Below are the entries; count the lines in them that contain the word "column" and give only the number.

→ Task material
"""
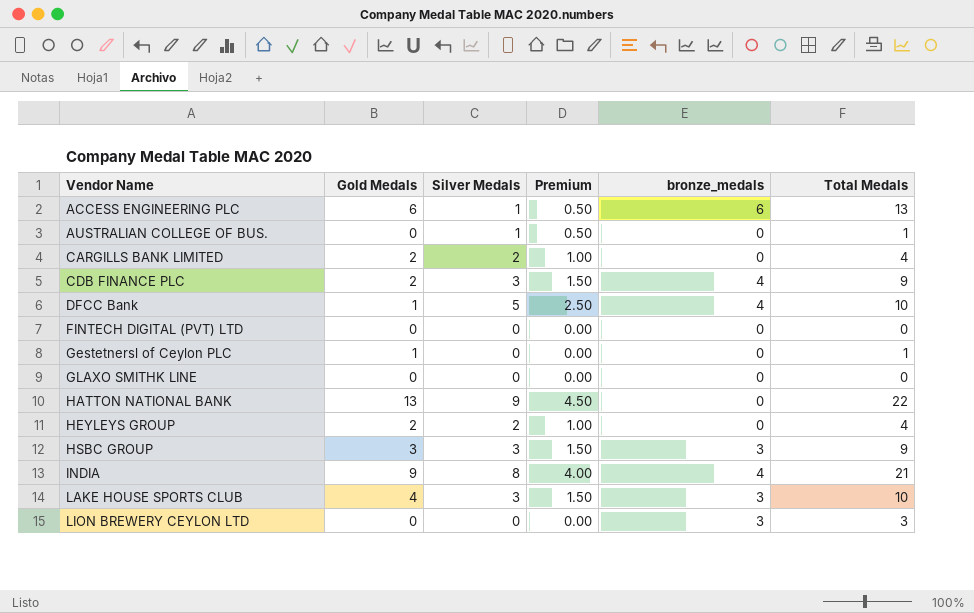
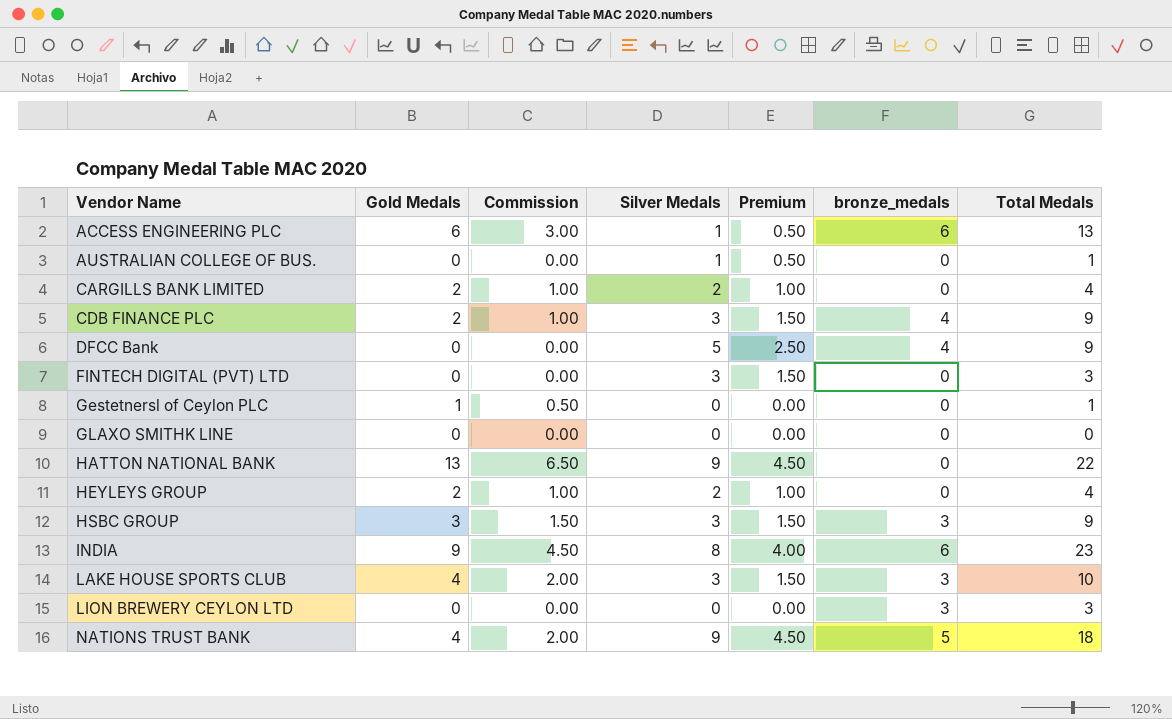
column Commission | formula: none -> [Gold Medals] * 0.5
DFCC Bank | Gold Medals: 1 -> 0
DFCC Bank | Total Medals: 10 -> 9
FINTECH DIGITAL (PVT) LTD | Silver Medals: 0 -> 3
FINTECH DIGITAL (PVT) LTD | Premium: 0.00 -> 1.50
FINTECH DIGITAL (PVT) LTD | Total Medals: 0 -> 3
INDIA | bronze_medals: 4 -> 6
INDIA | Total Medals: 21 -> 23
row NATIONS TRUST BANK: none -> 4 | 2.00 | 9 | 4.50 | 5 | 18

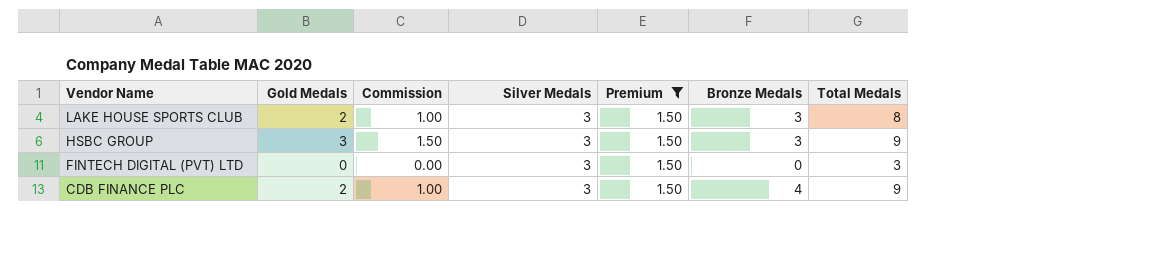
filter: none -> Premium = 1.50
row order: Vendor Name ascending -> Vendor Name descending
column name: bronze_medals -> Bronze Medals
LAKE HOUSE SPORTS CLUB | Gold Medals: 4 -> 2
LAKE HOUSE SPORTS CLUB | Commission: 2.00 -> 1.00
LAKE HOUSE SPORTS CLUB | Total Medals: 10 -> 8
"""
→ Task response
2